• _Your assignment_: Every line from the beginning of the records below up to the one holding "(256, 502) none -> [204,574,213,587] \" should be quoted exactly; leave out the rest.

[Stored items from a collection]
════════

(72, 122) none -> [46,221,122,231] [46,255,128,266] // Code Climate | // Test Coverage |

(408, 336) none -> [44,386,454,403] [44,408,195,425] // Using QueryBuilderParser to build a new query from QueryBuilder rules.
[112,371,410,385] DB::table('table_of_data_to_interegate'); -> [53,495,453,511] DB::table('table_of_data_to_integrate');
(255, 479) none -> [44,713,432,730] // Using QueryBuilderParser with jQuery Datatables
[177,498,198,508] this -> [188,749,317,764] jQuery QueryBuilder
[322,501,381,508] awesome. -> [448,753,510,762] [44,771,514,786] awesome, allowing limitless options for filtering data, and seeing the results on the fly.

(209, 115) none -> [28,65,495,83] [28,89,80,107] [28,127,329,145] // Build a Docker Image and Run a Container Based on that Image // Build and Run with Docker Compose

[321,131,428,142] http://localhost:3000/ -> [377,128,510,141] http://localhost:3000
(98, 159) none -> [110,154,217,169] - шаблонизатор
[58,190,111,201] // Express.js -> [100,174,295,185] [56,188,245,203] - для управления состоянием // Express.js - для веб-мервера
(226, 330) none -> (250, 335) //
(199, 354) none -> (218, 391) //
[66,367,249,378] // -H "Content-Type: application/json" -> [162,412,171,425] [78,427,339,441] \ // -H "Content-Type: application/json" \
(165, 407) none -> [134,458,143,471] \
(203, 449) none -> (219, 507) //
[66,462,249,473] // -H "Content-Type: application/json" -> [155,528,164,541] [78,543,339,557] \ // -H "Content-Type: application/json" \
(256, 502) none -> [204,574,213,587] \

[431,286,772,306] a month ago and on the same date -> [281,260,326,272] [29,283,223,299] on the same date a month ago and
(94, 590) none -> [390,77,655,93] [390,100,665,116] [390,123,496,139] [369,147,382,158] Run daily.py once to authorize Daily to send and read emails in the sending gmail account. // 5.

════════

• _Reply_:
(72, 122) none -> [46,221,122,231] [46,255,128,266] // Code Climate | // Test Coverage |

(408, 336) none -> [44,386,454,403] [44,408,195,425] // Using QueryBuilderParser to build a new query from QueryBuilder rules.
[112,371,410,385] DB::table('table_of_data_to_interegate'); -> [53,495,453,511] DB::table('table_of_data_to_integrate');
(255, 479) none -> [44,713,432,730] // Using QueryBuilderParser with jQuery Datatables
[177,498,198,508] this -> [188,749,317,764] jQuery QueryBuilder
[322,501,381,508] awesome. -> [448,753,510,762] [44,771,514,786] awesome, allowing limitless options for filtering data, and seeing the results on the fly.

(209, 115) none -> [28,65,495,83] [28,89,80,107] [28,127,329,145] // Build a Docker Image and Run a Container Based on that Image // Build and Run with Docker Compose

[321,131,428,142] http://localhost:3000/ -> [377,128,510,141] http://localhost:3000
(98, 159) none -> [110,154,217,169] - шаблонизатор
[58,190,111,201] // Express.js -> [100,174,295,185] [56,188,245,203] - для управления состоянием // Express.js - для веб-мервера
(226, 330) none -> (250, 335) //
(199, 354) none -> (218, 391) //
[66,367,249,378] // -H "Content-Type: application/json" -> [162,412,171,425] [78,427,339,441] \ // -H "Content-Type: application/json" \
(165, 407) none -> [134,458,143,471] \
(203, 449) none -> (219, 507) //
[66,462,249,473] // -H "Content-Type: application/json" -> [155,528,164,541] [78,543,339,557] \ // -H "Content-Type: application/json" \
(256, 502) none -> [204,574,213,587] \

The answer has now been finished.